TASK =
Please give back an exact reproduction of the lines from the one with "- Known Limiations" through the end of the entries below, and no others.

(Image comparison data)
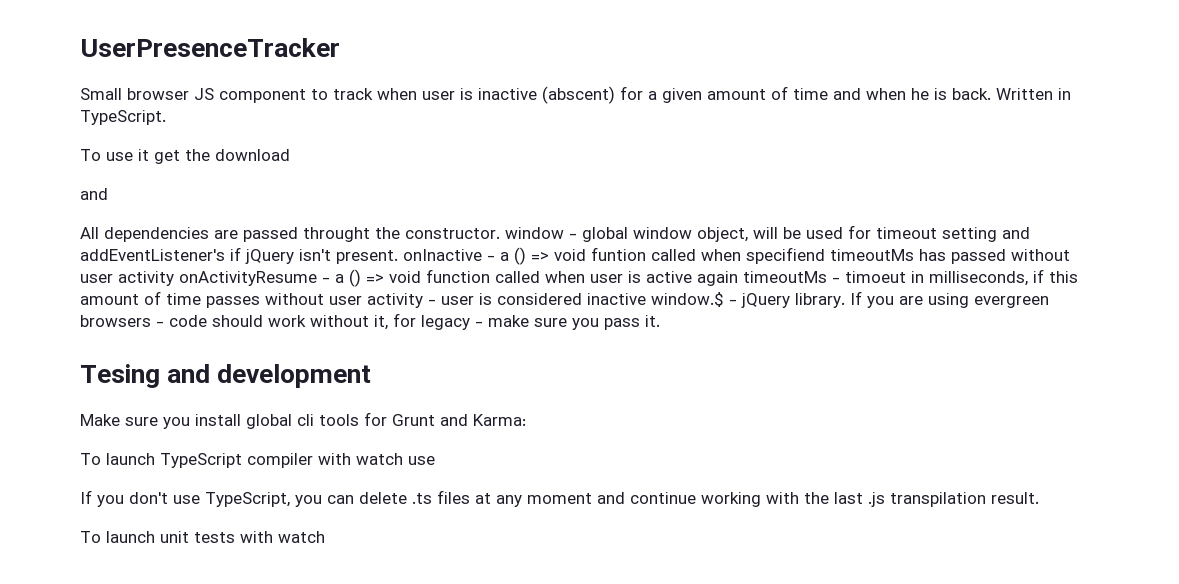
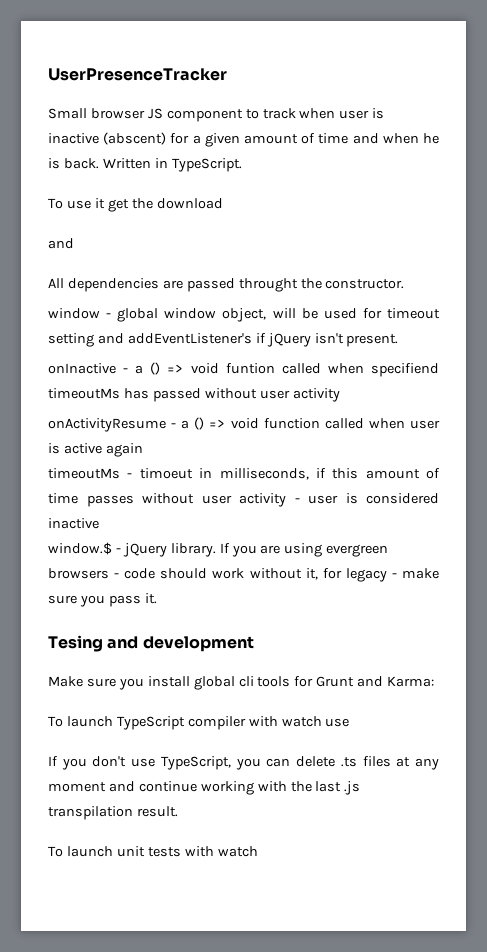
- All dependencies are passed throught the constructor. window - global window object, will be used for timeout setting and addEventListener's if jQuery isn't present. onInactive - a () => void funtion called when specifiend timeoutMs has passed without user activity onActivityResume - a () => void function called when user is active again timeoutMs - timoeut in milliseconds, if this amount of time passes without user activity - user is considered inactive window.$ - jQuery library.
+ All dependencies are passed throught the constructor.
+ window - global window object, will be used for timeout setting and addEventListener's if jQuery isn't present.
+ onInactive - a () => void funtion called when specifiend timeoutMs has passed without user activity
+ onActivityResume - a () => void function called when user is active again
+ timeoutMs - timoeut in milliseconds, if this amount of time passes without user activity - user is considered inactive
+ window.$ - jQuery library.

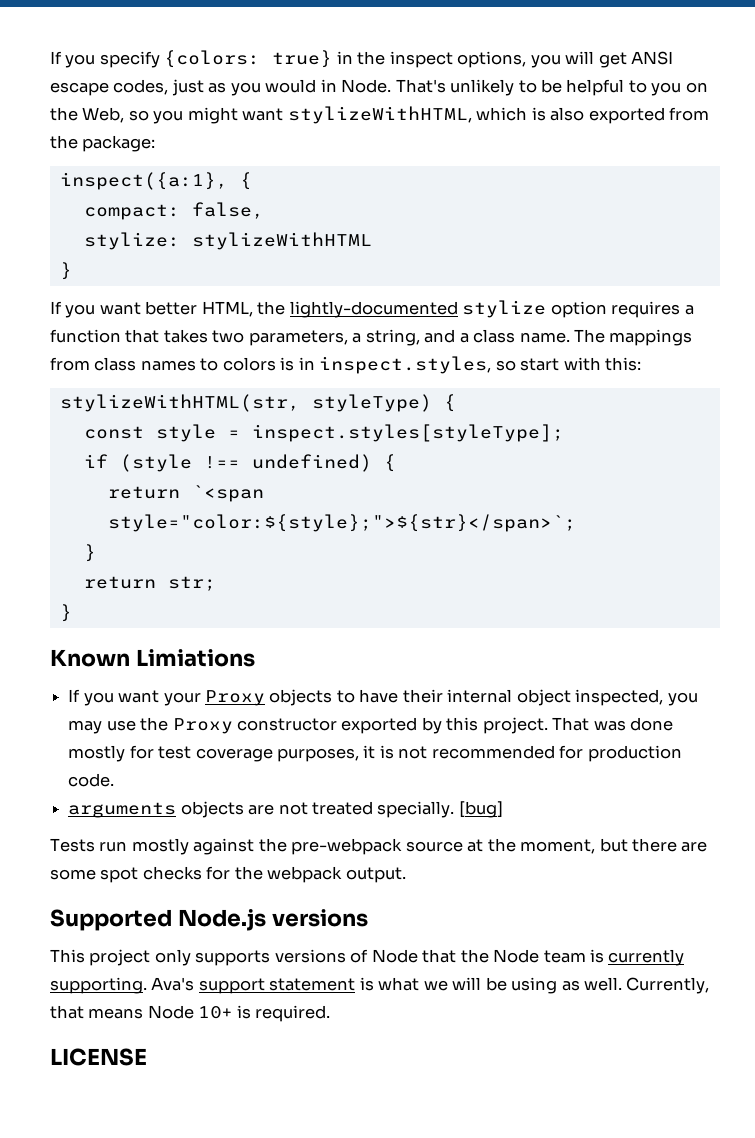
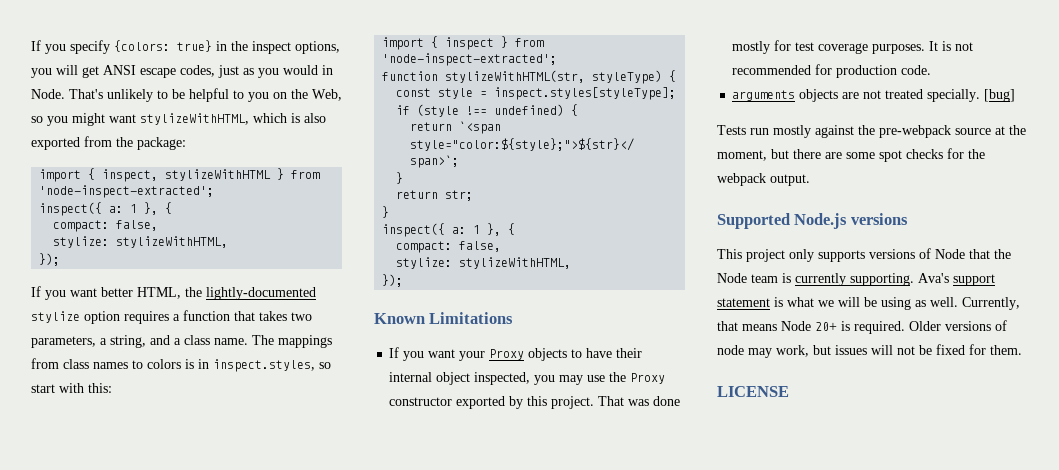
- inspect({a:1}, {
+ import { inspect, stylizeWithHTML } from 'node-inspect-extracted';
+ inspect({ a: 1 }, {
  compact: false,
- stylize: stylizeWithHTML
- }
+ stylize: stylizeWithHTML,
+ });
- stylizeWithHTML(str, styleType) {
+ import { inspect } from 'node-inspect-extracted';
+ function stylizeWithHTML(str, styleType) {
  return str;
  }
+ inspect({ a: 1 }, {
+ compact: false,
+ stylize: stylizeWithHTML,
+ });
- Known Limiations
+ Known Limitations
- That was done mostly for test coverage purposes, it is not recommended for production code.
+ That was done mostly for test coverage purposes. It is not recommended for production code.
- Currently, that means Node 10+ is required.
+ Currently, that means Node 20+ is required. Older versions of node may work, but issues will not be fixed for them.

RESPONSE =
- Known Limiations
+ Known Limitations
- That was done mostly for test coverage purposes, it is not recommended for production code.
+ That was done mostly for test coverage purposes. It is not recommended for production code.
- Currently, that means Node 10+ is required.
+ Currently, that means Node 20+ is required. Older versions of node may work, but issues will not be fixed for them.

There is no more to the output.